[Dataset entries]

□ □ □ □

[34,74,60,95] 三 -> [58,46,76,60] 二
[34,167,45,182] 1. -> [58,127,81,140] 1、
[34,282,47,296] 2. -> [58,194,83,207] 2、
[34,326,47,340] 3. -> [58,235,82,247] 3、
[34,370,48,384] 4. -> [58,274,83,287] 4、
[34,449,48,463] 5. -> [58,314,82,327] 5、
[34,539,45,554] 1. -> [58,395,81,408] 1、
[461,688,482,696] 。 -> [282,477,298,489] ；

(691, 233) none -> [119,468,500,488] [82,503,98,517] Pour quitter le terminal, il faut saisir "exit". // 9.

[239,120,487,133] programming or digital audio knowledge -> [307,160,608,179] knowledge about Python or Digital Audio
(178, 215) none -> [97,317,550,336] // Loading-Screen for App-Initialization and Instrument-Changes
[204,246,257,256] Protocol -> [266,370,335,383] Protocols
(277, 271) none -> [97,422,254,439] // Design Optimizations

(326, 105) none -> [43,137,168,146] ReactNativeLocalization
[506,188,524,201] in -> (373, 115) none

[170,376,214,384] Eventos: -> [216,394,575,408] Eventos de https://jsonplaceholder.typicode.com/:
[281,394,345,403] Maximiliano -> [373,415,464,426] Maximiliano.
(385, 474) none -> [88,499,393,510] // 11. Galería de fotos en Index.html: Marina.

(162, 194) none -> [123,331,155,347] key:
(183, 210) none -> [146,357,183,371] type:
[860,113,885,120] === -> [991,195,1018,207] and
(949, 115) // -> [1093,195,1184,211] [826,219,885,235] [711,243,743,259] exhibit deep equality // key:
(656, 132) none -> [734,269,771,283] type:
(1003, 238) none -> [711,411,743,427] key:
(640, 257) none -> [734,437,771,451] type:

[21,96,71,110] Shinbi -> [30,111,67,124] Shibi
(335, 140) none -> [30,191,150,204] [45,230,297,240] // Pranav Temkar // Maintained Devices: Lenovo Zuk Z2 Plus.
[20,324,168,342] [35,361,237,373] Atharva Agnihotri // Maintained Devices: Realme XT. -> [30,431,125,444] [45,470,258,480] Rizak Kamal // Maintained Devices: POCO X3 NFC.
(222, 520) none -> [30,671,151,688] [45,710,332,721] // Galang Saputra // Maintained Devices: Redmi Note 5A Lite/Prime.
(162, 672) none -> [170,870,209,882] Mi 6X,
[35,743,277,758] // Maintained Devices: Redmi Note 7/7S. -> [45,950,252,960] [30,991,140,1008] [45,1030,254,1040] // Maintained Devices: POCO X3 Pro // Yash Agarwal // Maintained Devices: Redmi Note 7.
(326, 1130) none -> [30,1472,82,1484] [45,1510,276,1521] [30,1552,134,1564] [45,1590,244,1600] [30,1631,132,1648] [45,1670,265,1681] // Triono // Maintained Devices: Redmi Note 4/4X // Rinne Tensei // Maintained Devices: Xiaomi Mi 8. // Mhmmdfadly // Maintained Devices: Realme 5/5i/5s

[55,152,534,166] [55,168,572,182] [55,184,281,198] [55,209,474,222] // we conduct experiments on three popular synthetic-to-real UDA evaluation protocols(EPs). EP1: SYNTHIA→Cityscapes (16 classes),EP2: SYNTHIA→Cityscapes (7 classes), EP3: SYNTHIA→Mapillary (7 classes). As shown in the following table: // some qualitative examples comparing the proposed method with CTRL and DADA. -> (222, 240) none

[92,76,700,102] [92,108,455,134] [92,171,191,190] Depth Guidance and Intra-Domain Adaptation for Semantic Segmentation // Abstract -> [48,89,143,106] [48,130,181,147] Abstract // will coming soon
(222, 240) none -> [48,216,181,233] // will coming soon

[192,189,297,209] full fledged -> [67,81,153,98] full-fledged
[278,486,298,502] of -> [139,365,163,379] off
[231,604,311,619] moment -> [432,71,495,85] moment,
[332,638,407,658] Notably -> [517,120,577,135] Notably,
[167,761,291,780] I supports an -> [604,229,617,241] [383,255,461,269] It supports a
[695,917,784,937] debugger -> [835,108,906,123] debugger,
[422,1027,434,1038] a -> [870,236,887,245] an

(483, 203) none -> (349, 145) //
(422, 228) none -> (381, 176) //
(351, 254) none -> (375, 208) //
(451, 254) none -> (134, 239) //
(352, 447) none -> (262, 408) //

□ □ □ □

◆ **Directions**
Quote exactly the first line of the data and every line after it through the one holding "(277, 271) none".

◆ **Task response**
[34,74,60,95] 三 -> [58,46,76,60] 二
[34,167,45,182] 1. -> [58,127,81,140] 1、
[34,282,47,296] 2. -> [58,194,83,207] 2、
[34,326,47,340] 3. -> [58,235,82,247] 3、
[34,370,48,384] 4. -> [58,274,83,287] 4、
[34,449,48,463] 5. -> [58,314,82,327] 5、
[34,539,45,554] 1. -> [58,395,81,408] 1、
[461,688,482,696] 。 -> [282,477,298,489] ；

(691, 233) none -> [119,468,500,488] [82,503,98,517] Pour quitter le terminal, il faut saisir "exit". // 9.

[239,120,487,133] programming or digital audio knowledge -> [307,160,608,179] knowledge about Python or Digital Audio
(178, 215) none -> [97,317,550,336] // Loading-Screen for App-Initialization and Instrument-Changes
[204,246,257,256] Protocol -> [266,370,335,383] Protocols
(277, 271) none -> [97,422,254,439] // Design Optimizations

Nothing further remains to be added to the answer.